In a current project, the designer asked if we could add a little gimmick to the horizontal navigation, which consists of just a few one-level items. Of course the idea is visual-, desktop-, and mouse-input-device-centric, and a discussion about other devices and the resulting state of the navigation ensued, and we agreed to treat this as a nice to have if everything else is cared for.
Nevertheless I was intrigued; would it be possible to animate a border to 'slide' from one menu item to the next on (mouse)over? So if you 'leave' the currently hovered item, the line should follow in that direction and 'enter' the adjactent item accordingly. Leave right, enter left, etc.

Here's what I came up with for a first prototype:

See the Pen Sliding underline by Tom (@webrocker) on CodePen.

Obviously this needs further improvements, but ignoring size and non-mouse input for the moment, I'm pleasantly surprised that this idea is possible. What I wasn't able to solve in this first iteration is the initial transformation. I need to 'detect' if the menu item is 'hovered' from the left or the right side, to trigger the correct direction of the sliding line. Once the mouse is 'over' the item, I'm able to detect the direction of the mouse movement and can set the according classes for the animation, so after the first round of 'wrong' sliding lines, the demo behaves as expected.

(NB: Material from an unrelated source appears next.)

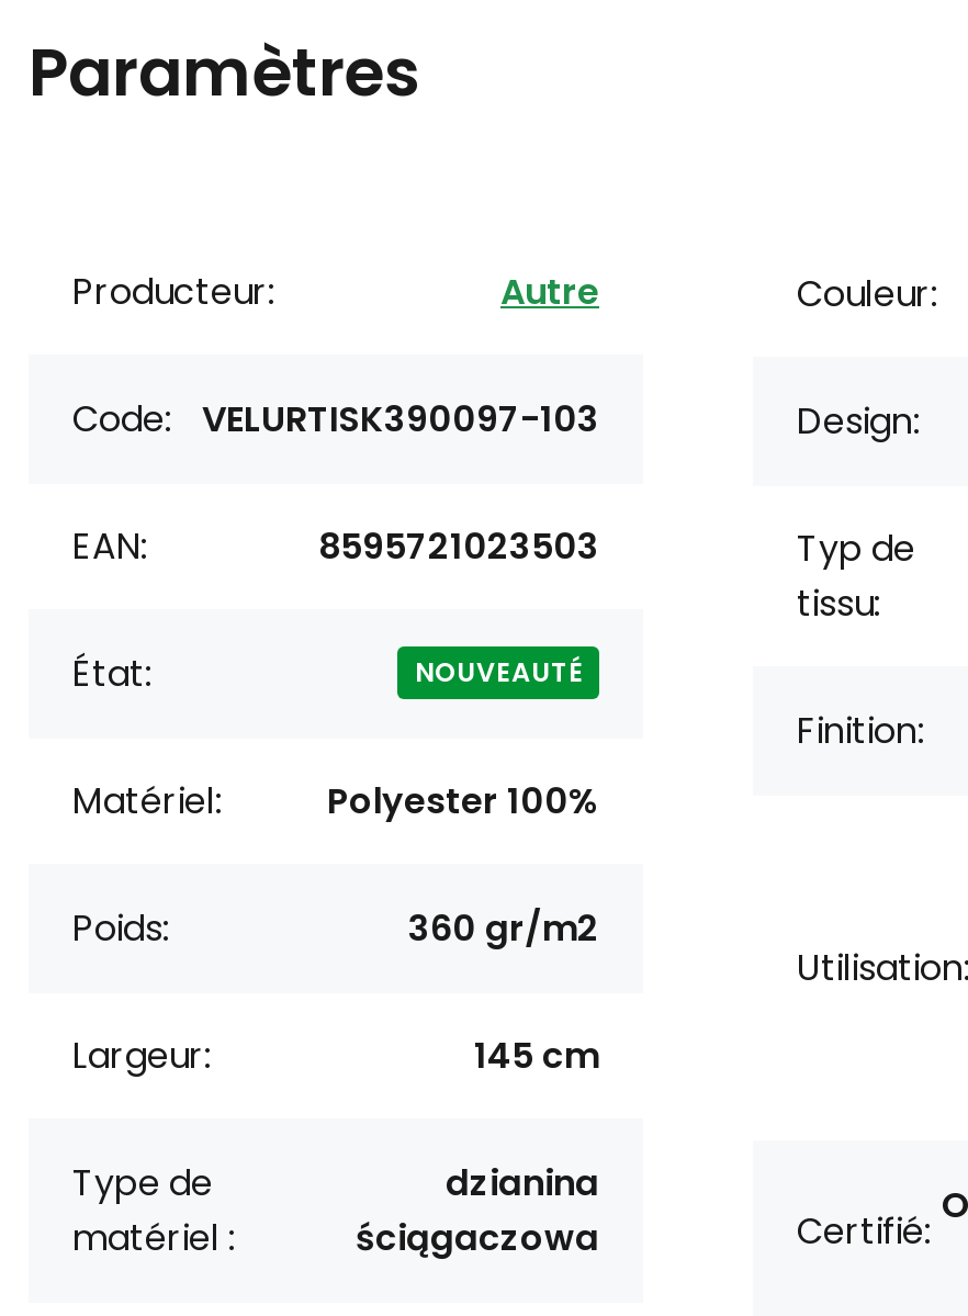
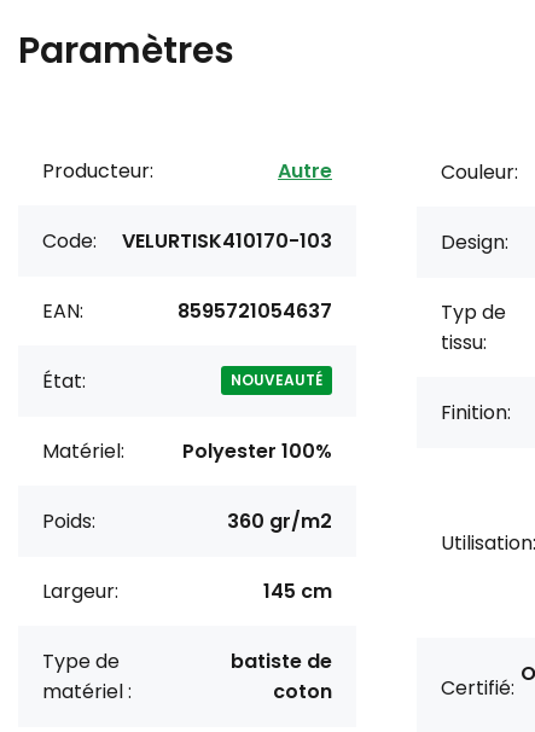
[72,393,599,444] Code: VELURTISK390097-103 -> [42,227,332,254] Code: VELURTISK410170-103
[318,520,599,571] 8595721023503 -> [178,297,332,324] 8595721054637
[356,1157,599,1262] dzianina | ściągaczowa -> [231,647,332,705] batiste de | coton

Once the initial problem is solved, I'd try to get this to work with touch. And using vanilla JavaScript wouldn't be bad, either.

Update

Here's the second version:

See the Pen Sliding underline v2 by Tom (@webrocker) on CodePen.

The initial state / first transition problem is not resolved, yet. Initially I thought that working only with previous/current indices would be enough, but soon discovered that I need to check for the "direction" of the mouse movement, if a change from left to right or right to left happens on the same menu item. So now I have a slightly more complex JS script, but instead of checking with every mousemove, the position is checked only on mouseleave, while the mouseenter only compares the previous to current index. Which to me seems a bit more performant, even if the end result is not better as in version one. Hm.